== DATASET EXCERPTS ==

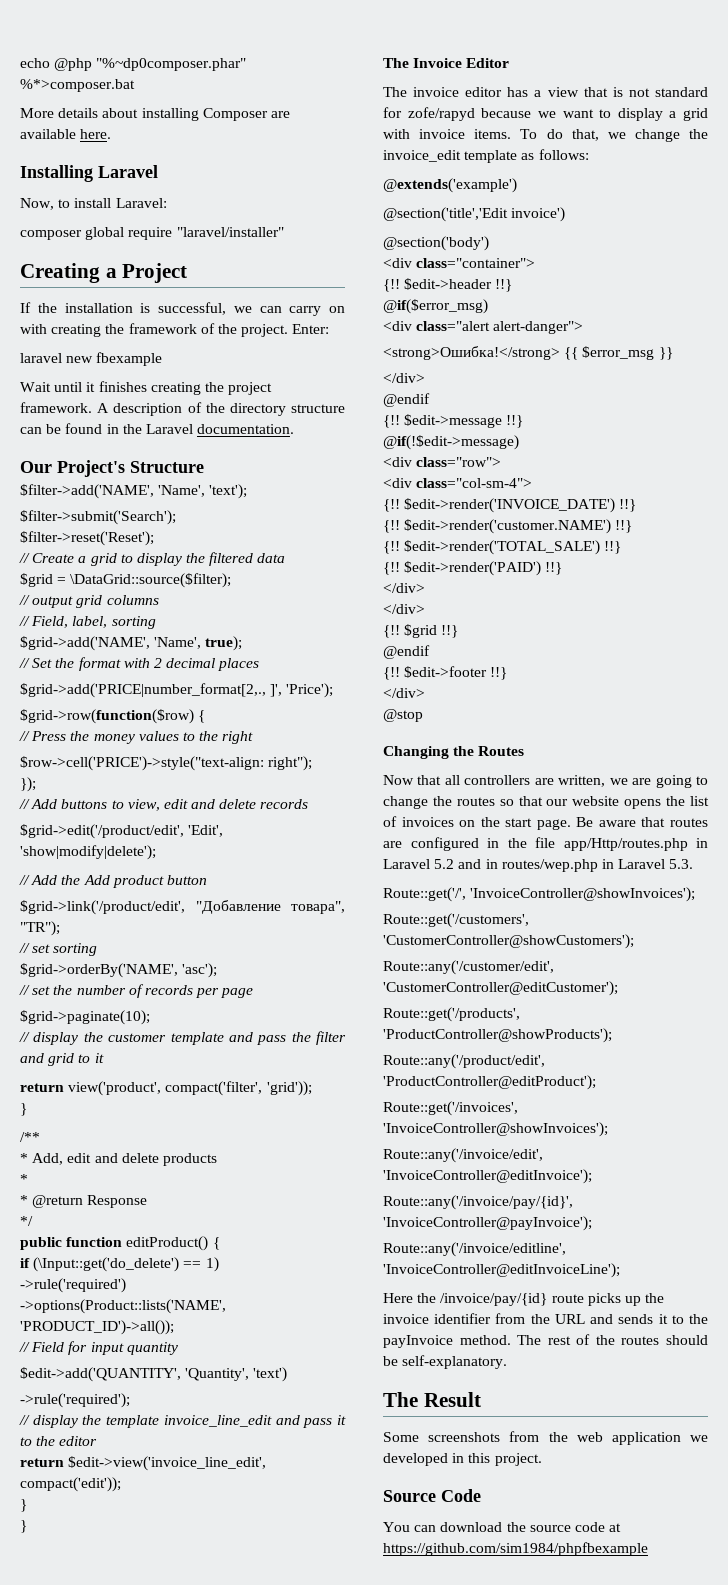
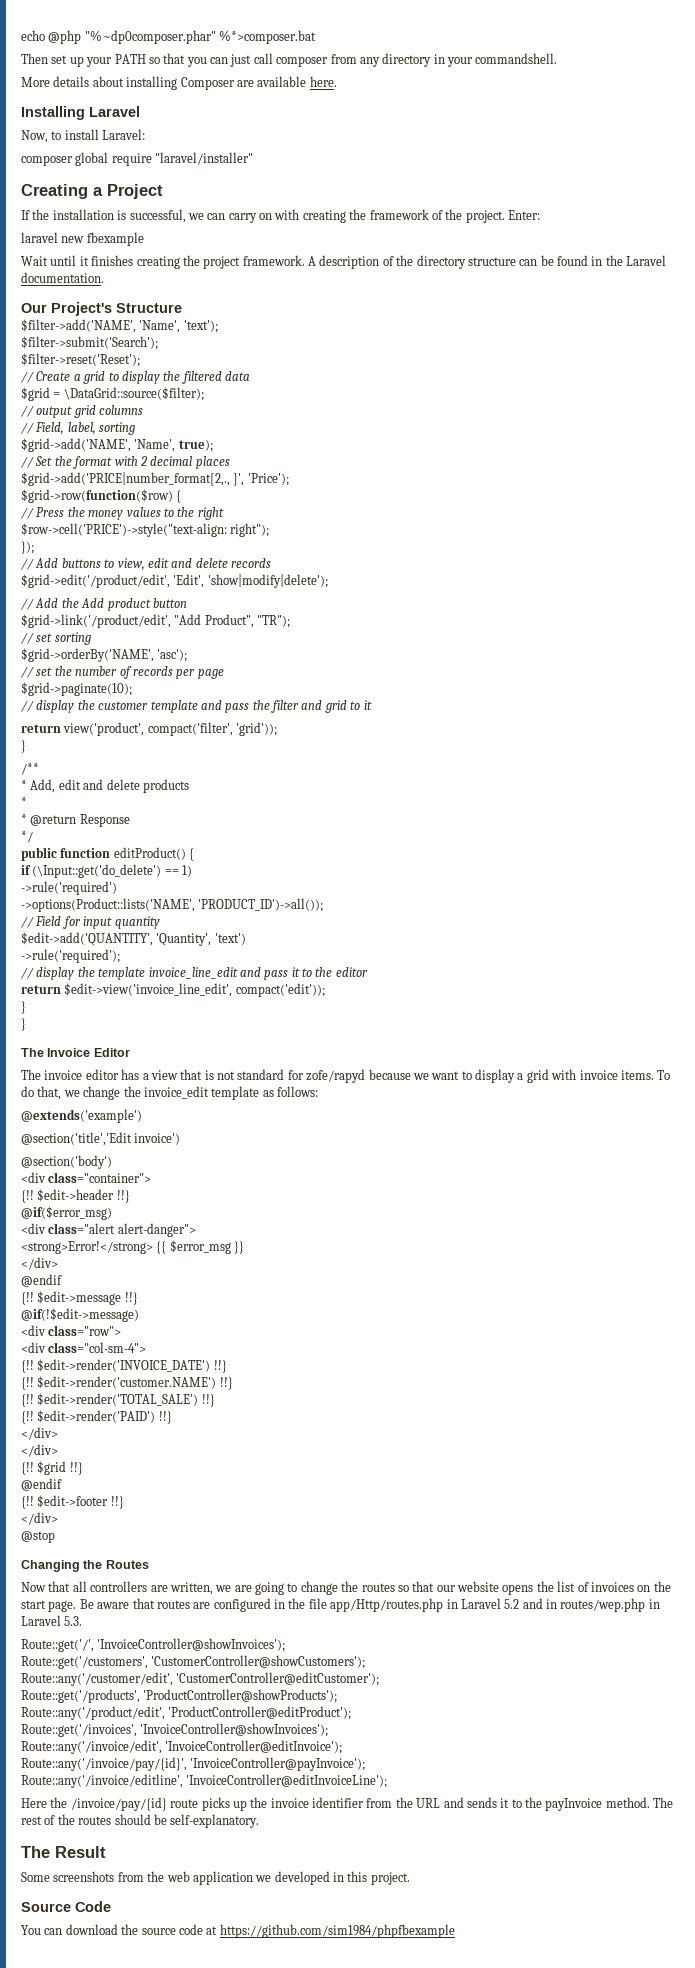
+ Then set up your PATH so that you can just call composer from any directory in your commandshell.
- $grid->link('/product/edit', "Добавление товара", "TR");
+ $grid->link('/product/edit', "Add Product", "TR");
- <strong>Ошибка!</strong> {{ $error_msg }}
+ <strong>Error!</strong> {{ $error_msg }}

===

**WHAT YOU NEED TO DO:**
Your answer must be the entries repeated exactly, with no pictures.

**EXERCISE RESPONSE:**
+ Then set up your PATH so that you can just call composer from any directory in your commandshell.
- $grid->link('/product/edit', "Добавление товара", "TR");
+ $grid->link('/product/edit', "Add Product", "TR");
- <strong>Ошибка!</strong> {{ $error_msg }}
+ <strong>Error!</strong> {{ $error_msg }}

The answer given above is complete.